Although this Risk Alert specifically relates to brokers, dealers and municipal securities dealers subject to MRSB rules, it should be noted that investment advisers are subject to similar “pay-to-play” restrictions under SEC Rule 206(4)-5.

Concerns identified by examiners include:

  • Compliance with the Rule’s ban on doing business with a municipal issuer within two years of a political contribution to officials of the issuer by any of the firm’s municipal finance professionals;
  • Possible recordkeeping violations;
  • Failure to file accurate and complete required forms with regulators regarding political contributions; and
  • Inadequate supervision.

The Risk Alert goes on to note several practices certain firms are engaging in to minimize the potential for violations of the Rule. These practices include:

  • Training professionals on the requirements of the MSRB’s “pay-to-play” regulations;
  • Requiring firm employees to certify on an annual or other periodic basis that they understand all requirements regarding political contributions;
  • Having the firm actively search for political contributions made by employees to detect contributions that might violate the contribution restrictions; and
  • Pre-clearing political contributions by firm employees and, in some cases, family members.

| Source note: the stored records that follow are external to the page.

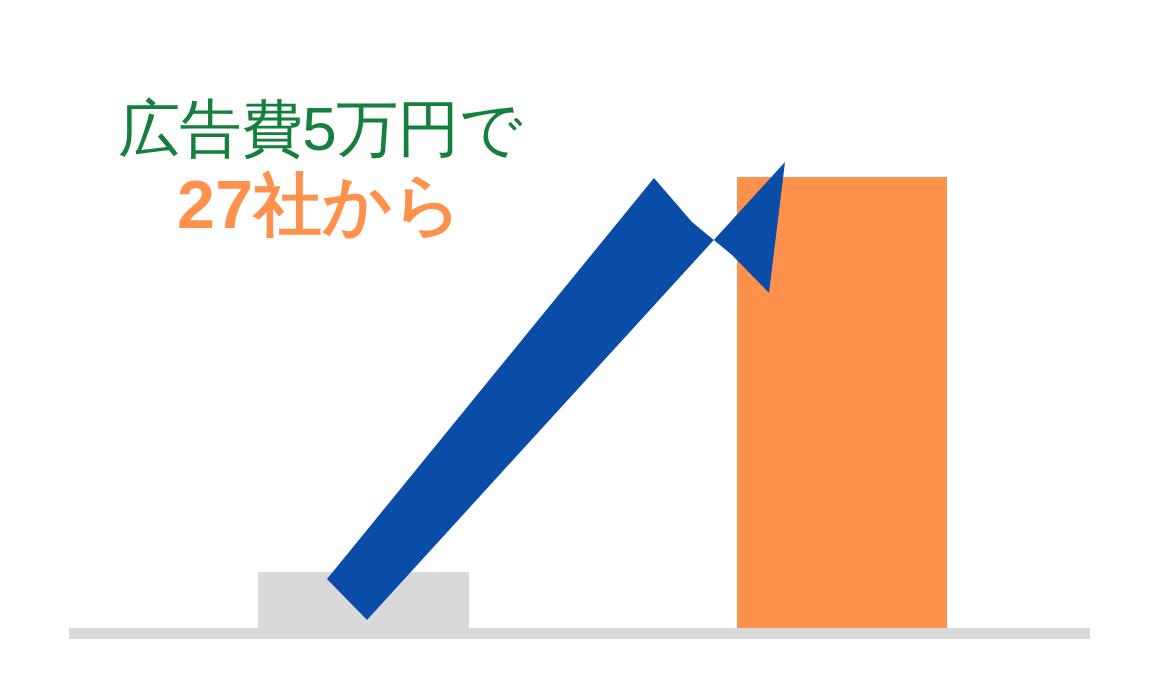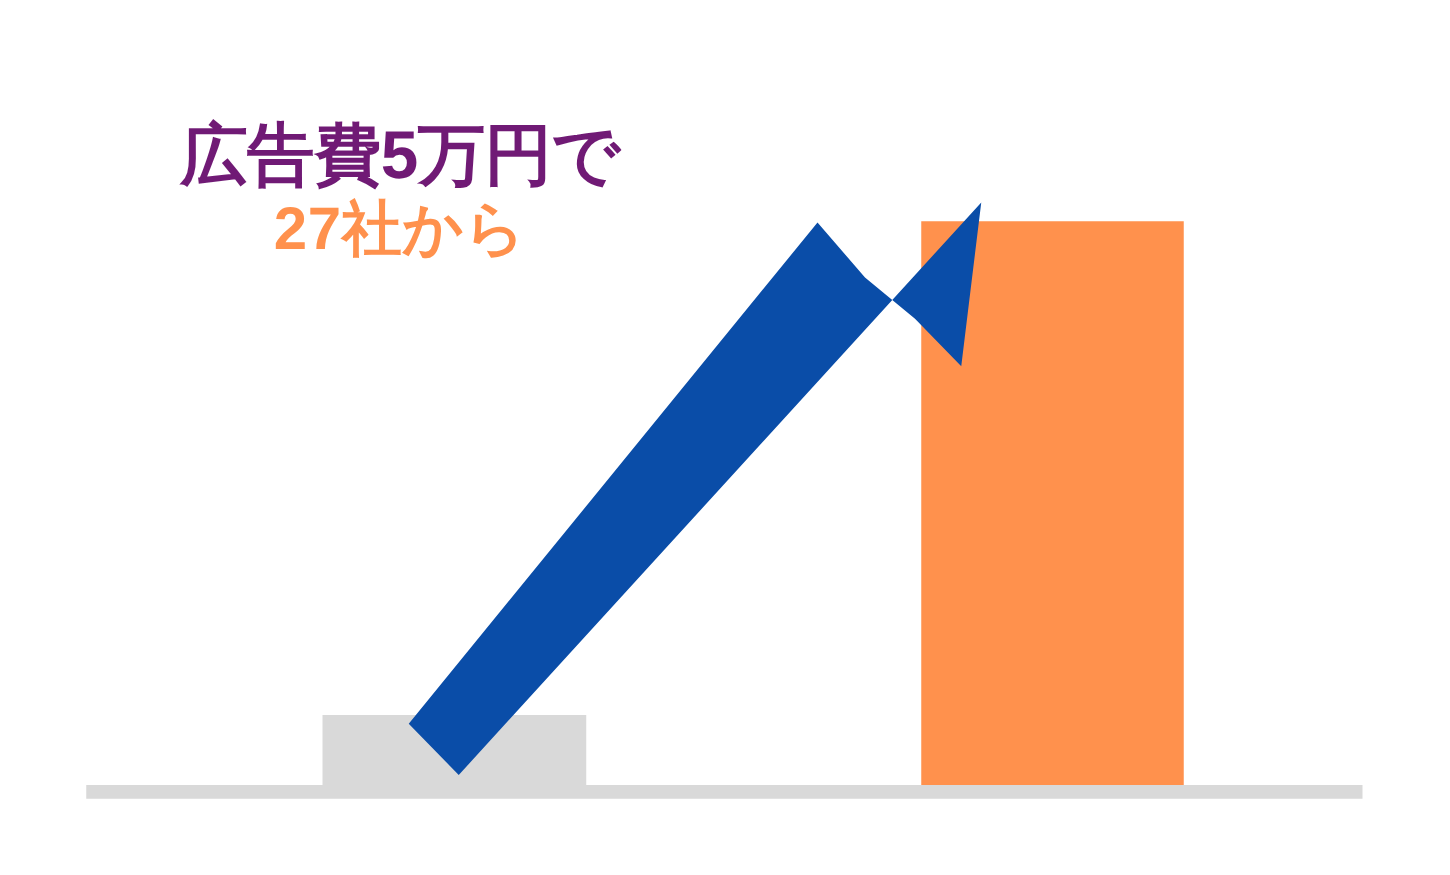--- a/index.html
+++ b/index.html
@@ -72,9 +72,9 @@
     letter-spacing: -0.01em;
   }
   .line-primary {
-    font-size: 54px;
-    font-weight: 700;
-    color: #701a75;
+    font-size: 62px;
+    font-weight: 400;
+    color: #15803d;
     margin-bottom: 6px;
   }
   .line-accent {

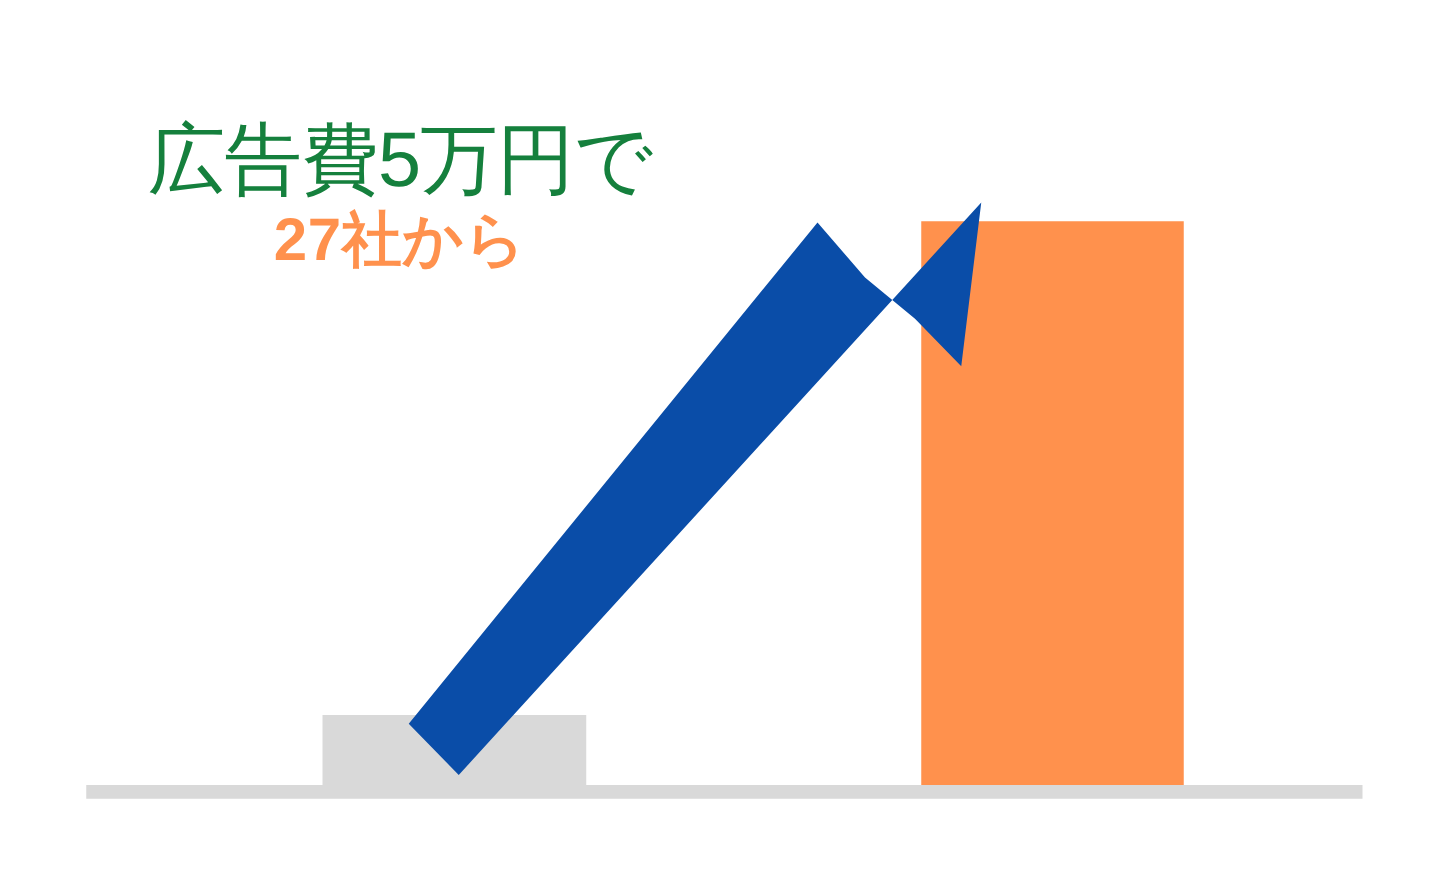--- a/index.html
+++ b/index.html
@@ -78,7 +78,7 @@
     margin-bottom: 6px;
   }
   .line-accent {
-    font-size: 48px;
+    font-size: 68px;
     font-weight: 700;
     color: #ff914d;
     letter-spacing: 0.01em;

That the SEC highlighted these practices suggests that the agency will expect a similar approach to compliance by investment advisors. At the same time, as we discussed in another recent post, certain practices encouraged by the SEC may be at odds with protections afforded by state employment laws.

In sum, risks are high for firms subject to pay-to-play rules, with a careful approach to compliance the best protection.